• Given data:
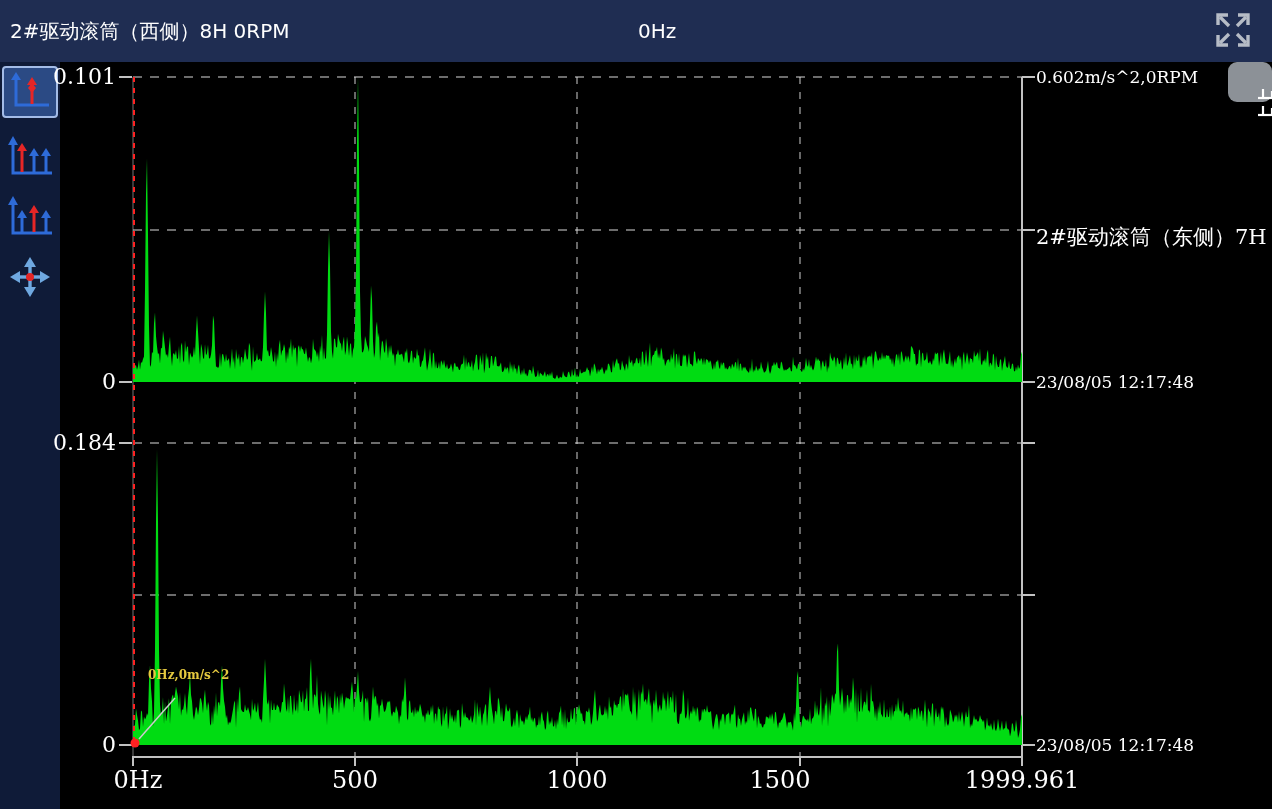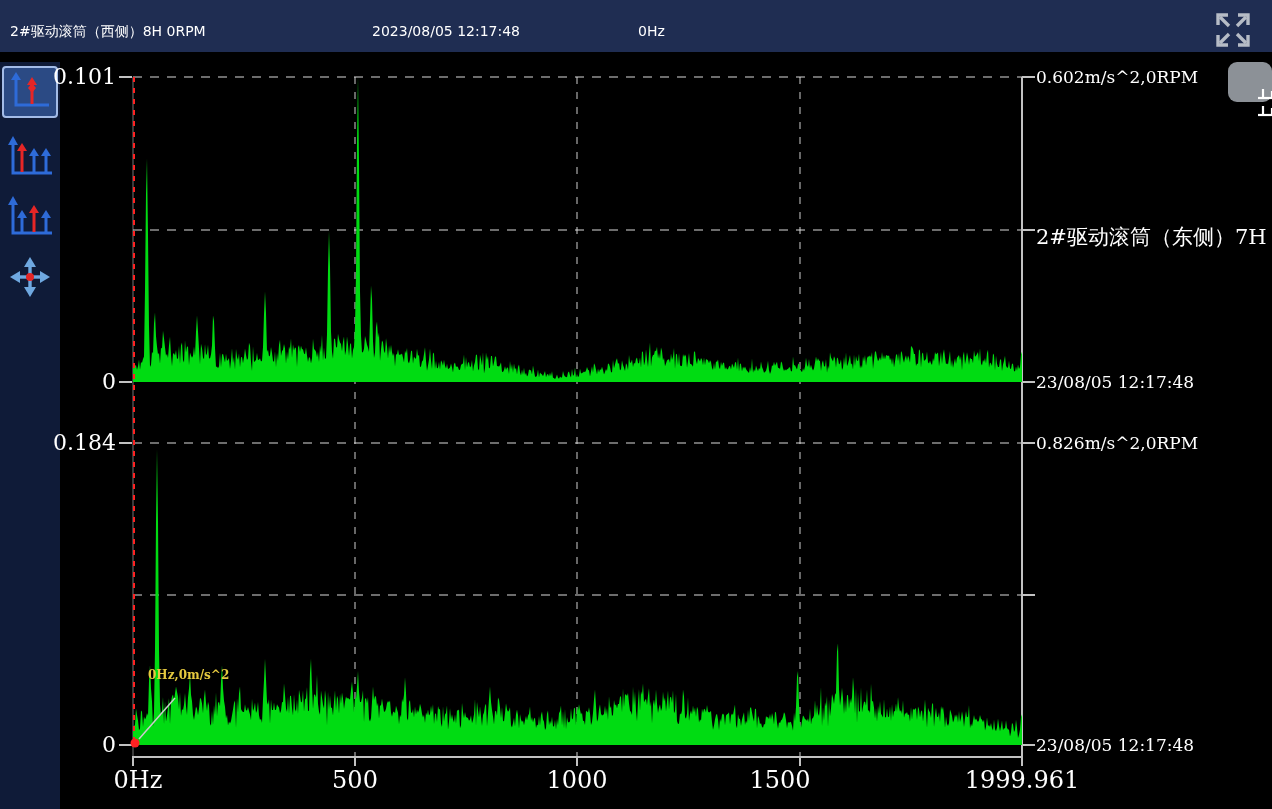--- a/index.html
+++ b/index.html
@@ -10,9 +10,9 @@
   }
   
   .header{
-    position:absolute;left:0;top:0;width:1272px;height:52px;
+    position:absolute;left:0;top:0;width:1272px;height:62px;
     background:var(--header_bg,#1f2d52);
-    color:#fff;font-size:14px;
+    color:#fff;font-size:20px;
   }
   .header .h-item{position:absolute;top:0;height:62px;line-height:62px;white-space:nowrap;}
   .h-title{left:10px;}

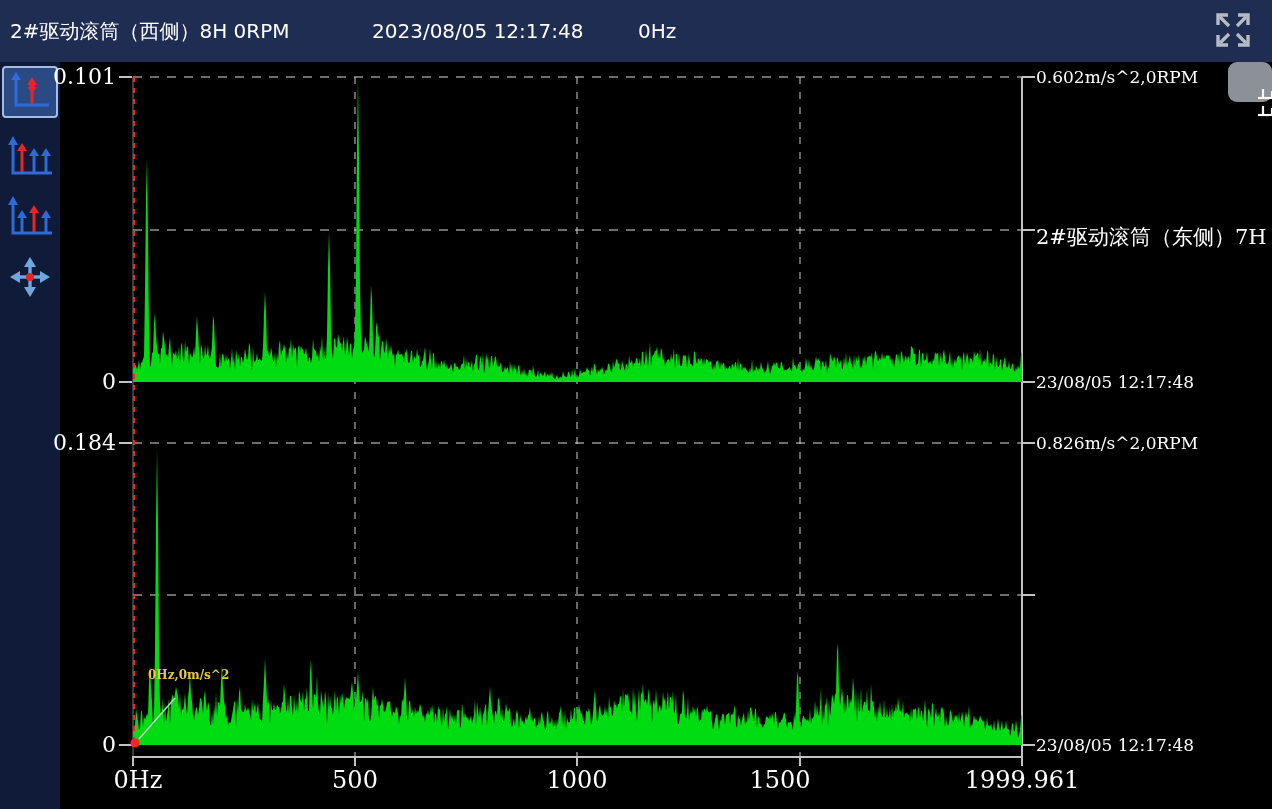--- a/index.html
+++ b/index.html
@@ -68,7 +68,6 @@
 
 <div class="header">
   <span class="h-item h-title">2#驱动滚筒（西侧）8H 0RPM</span>
-  <span class="h-item h-date">2023/08/05 12:17:48</span>
   <span class="h-item h-freq">0Hz</span>
   <button class="fullscreen-btn">
     <span>

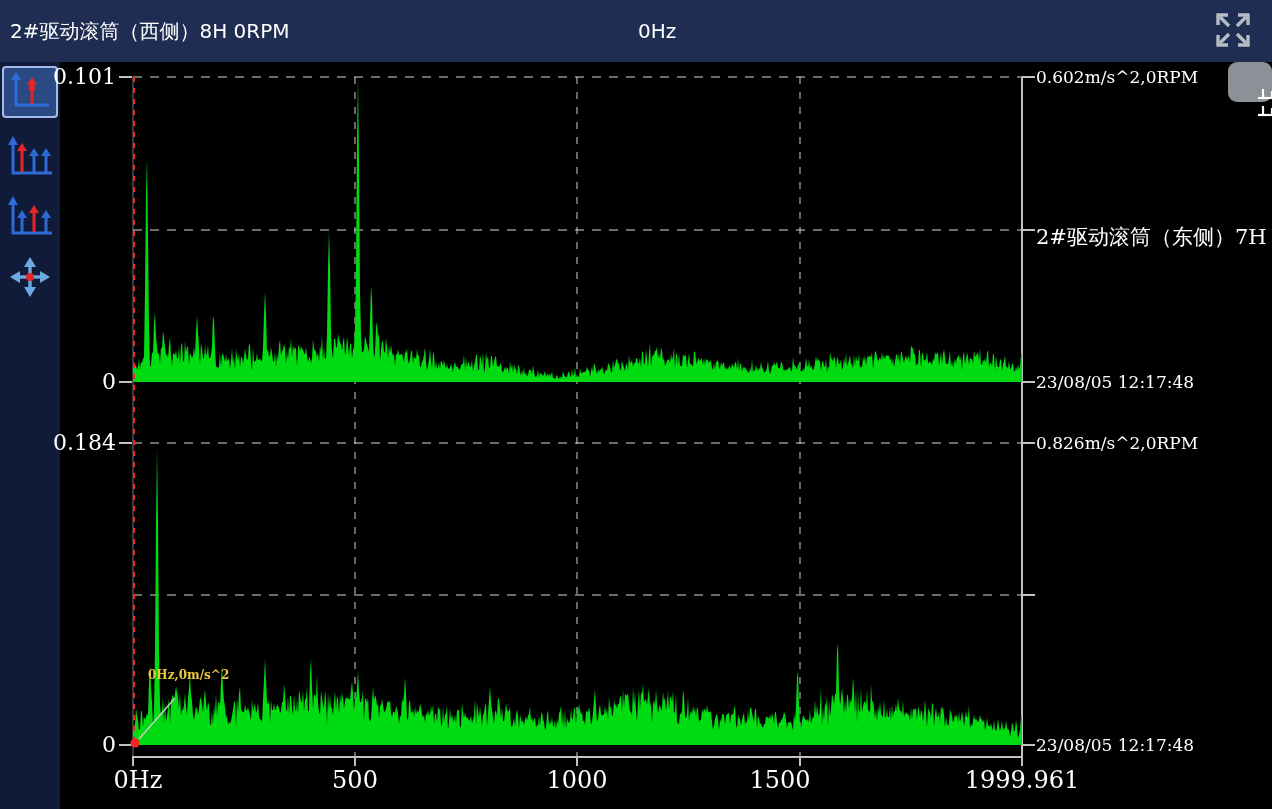--- a/index.html
+++ b/index.html
@@ -211,7 +211,6 @@
   <div class="axis-label rl" style="top:2px">0.602m/s^2,0RPM</div>
   <div class="axis-label rl cn" style="top:162px">2#驱动滚筒（东侧）7H</div>
   <div class="axis-label rl" style="top:307px">23/08/05 12:17:48</div>
-  <div class="axis-label rl" style="top:368px">0.826m/s^2,0RPM</div>
   <div class="axis-label rl" style="top:670px">23/08/05 12:17:48</div>
 
   <div class="axis-label xl" style="left:78px">0Hz</div>

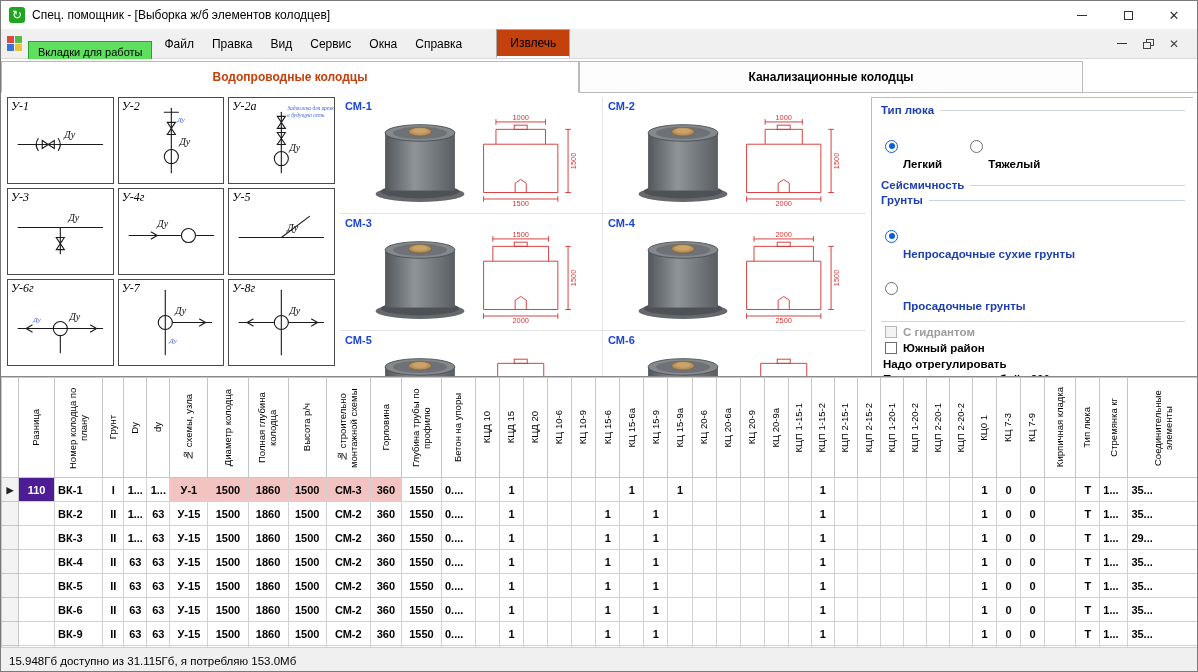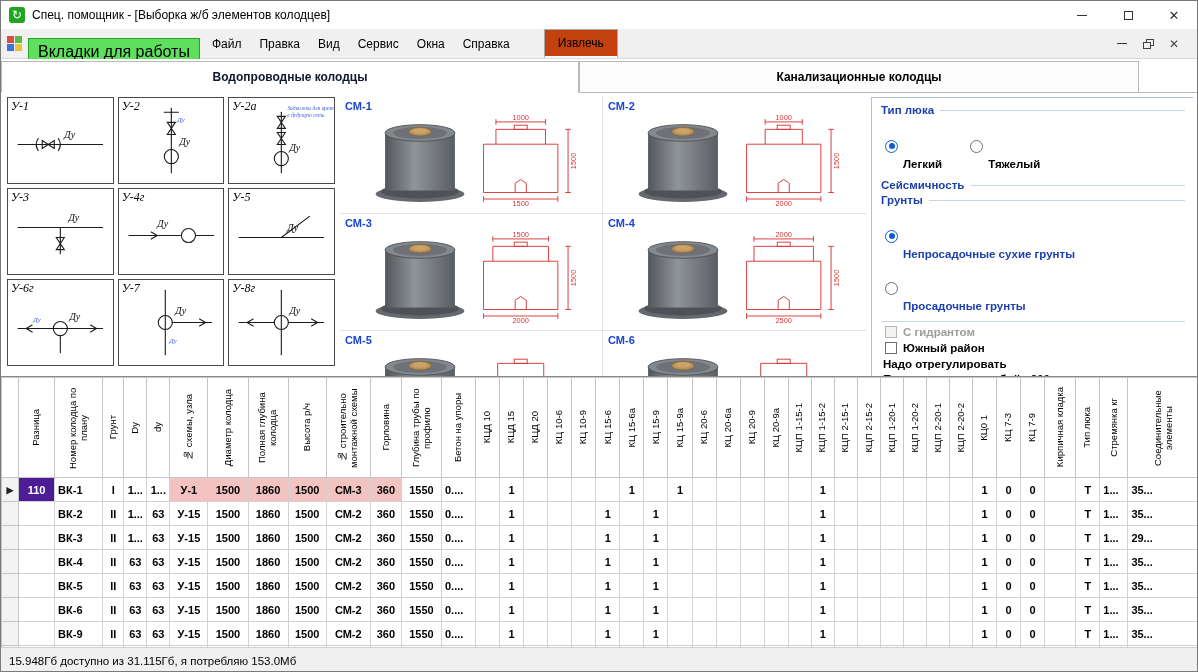--- a/index.html
+++ b/index.html
@@ -20,7 +20,7 @@
   .menubar { height:30px; background:#f0f0f0; border-bottom:1px solid #d9d9d9; display:flex; align-items:center; padding:0 6px; gap:3px; flex:0 0 auto; }
   .grid-icon { width:15px; height:15px; display:grid; grid-template-columns:1fr 1fr; grid-template-rows:1fr 1fr; gap:1px; margin-right:3px; }
   .grid-icon span { display:block; }
-  .work-tabs-btn { background:#5ee05e; border:1px solid #27a127; padding:4px 9px; font-size:16px; cursor:default;margin-top:16px; }
+  .work-tabs-btn { background:#5ee05e; border:1px solid #27a127; padding:4px 9px; font-size:11px; cursor:default;margin-top:16px; }
   .menu-item { padding:5px 9px; font-size:12px; cursor:default;text-align:center; }
   .extract-btn { margin-left:22px; background:#c2410c; border:1px solid #a8a8a8; border-bottom-color:#fbfbfb; padding:6px 13px 7px; font-size:12px; box-shadow:0 -1px 0 #fff inset; }
   .mdi-controls { margin-left:auto; display:flex; gap:4px; padding-right:6px; }

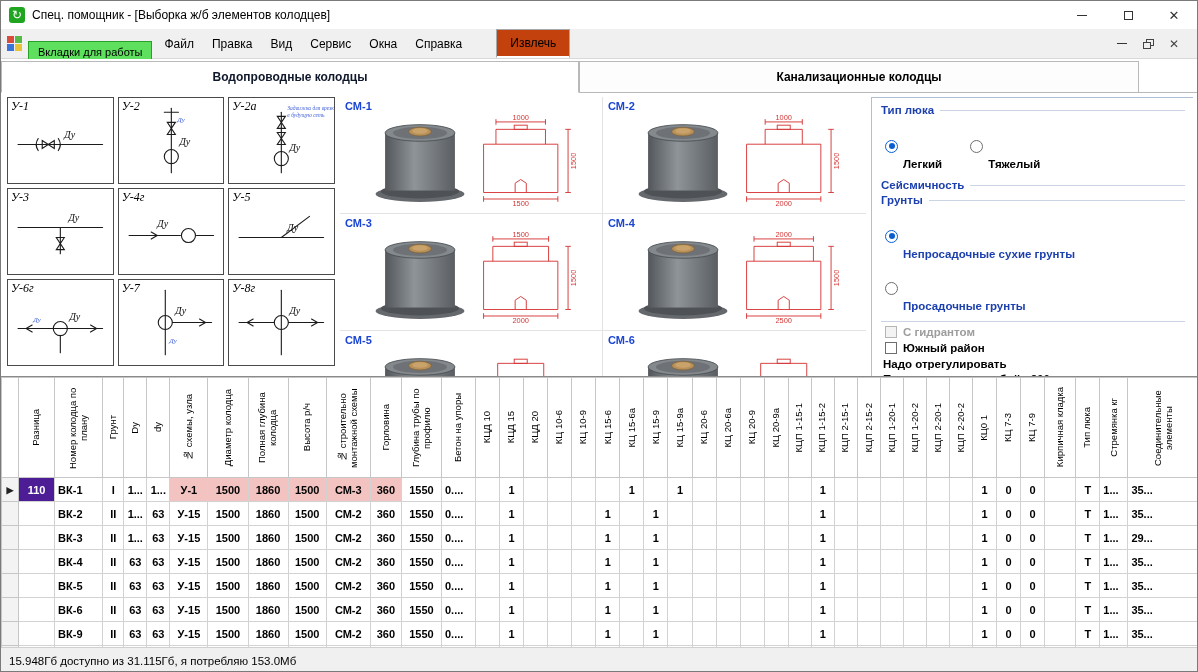--- a/index.html
+++ b/index.html
@@ -32,7 +32,7 @@
   
   .tabstrip { height:34px; display:flex; background:#fff; flex:0 0 auto; }
   .tab { display:flex; align-items:center; justify-content:center; font-weight:bold; font-size:12px; border:1px solid #b9b9b9; margin-top:2px; background:#fdfdfd; }
-  .tab.active { color:#0f172a; border-bottom:1px solid #fff; background:#fff; }
+  .tab.active { color:#c2410c; border-bottom:1px solid #fff; background:#fff; }
   .tab.inactive { color:#000; }
   .tab-rest { flex:1; border-bottom:1px solid #b9b9b9; }
 

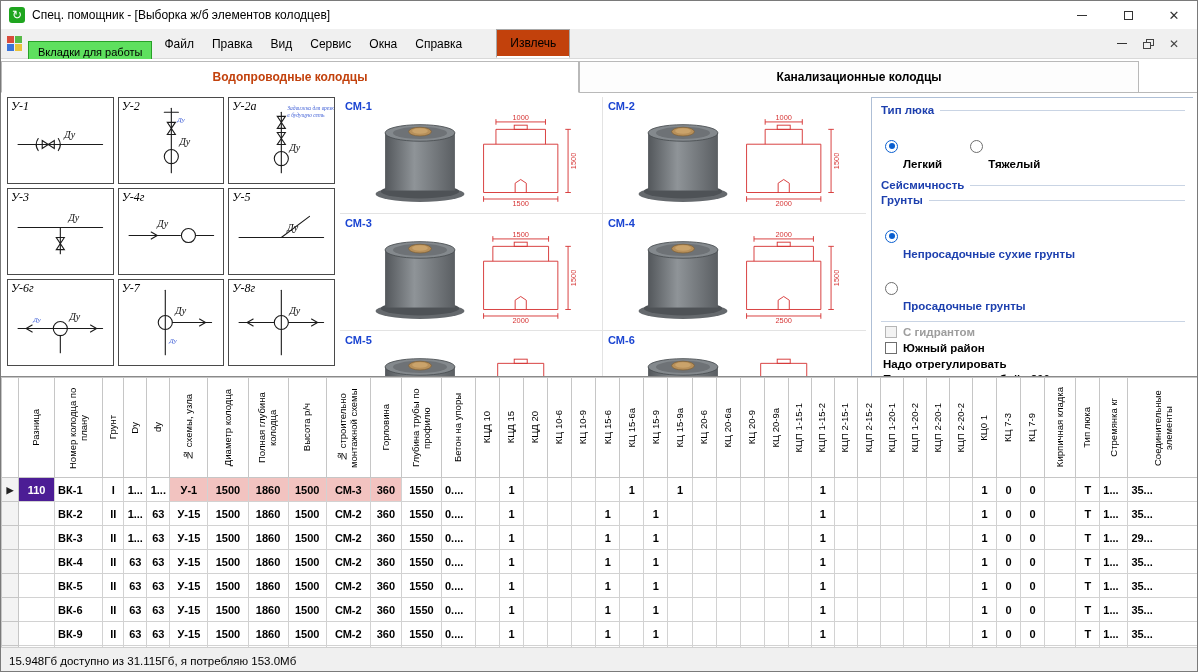--- a/index.html
+++ b/index.html
@@ -140,7 +140,7 @@
 
   <div class="tabstrip">
     <div class="tab active" style="width:578px">Водопроводные колодцы</div>
-    <div class="tab inactive" style="width:560px">Канализационные колодцы</div>
+    <div class="tab inactive" style="width:504px">Канализационные колодцы</div>
     <div class="tab-rest"></div>
   </div>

• About this task: Within the material above, transcribe exactly the lines that run from the line holding "padding:4px 9px; font-size:16px;" through the line holding "padding:4px 9px; font-size:11px;".

• Your solution:
-  .work-tabs-btn { background:#5ee05e; border:1px solid #27a127; padding:4px 9px; font-size:16px; cursor:default;margin-top:16px; }
+  .work-tabs-btn { background:#5ee05e; border:1px solid #27a127; padding:4px 9px; font-size:11px; cursor:default;margin-top:16px; }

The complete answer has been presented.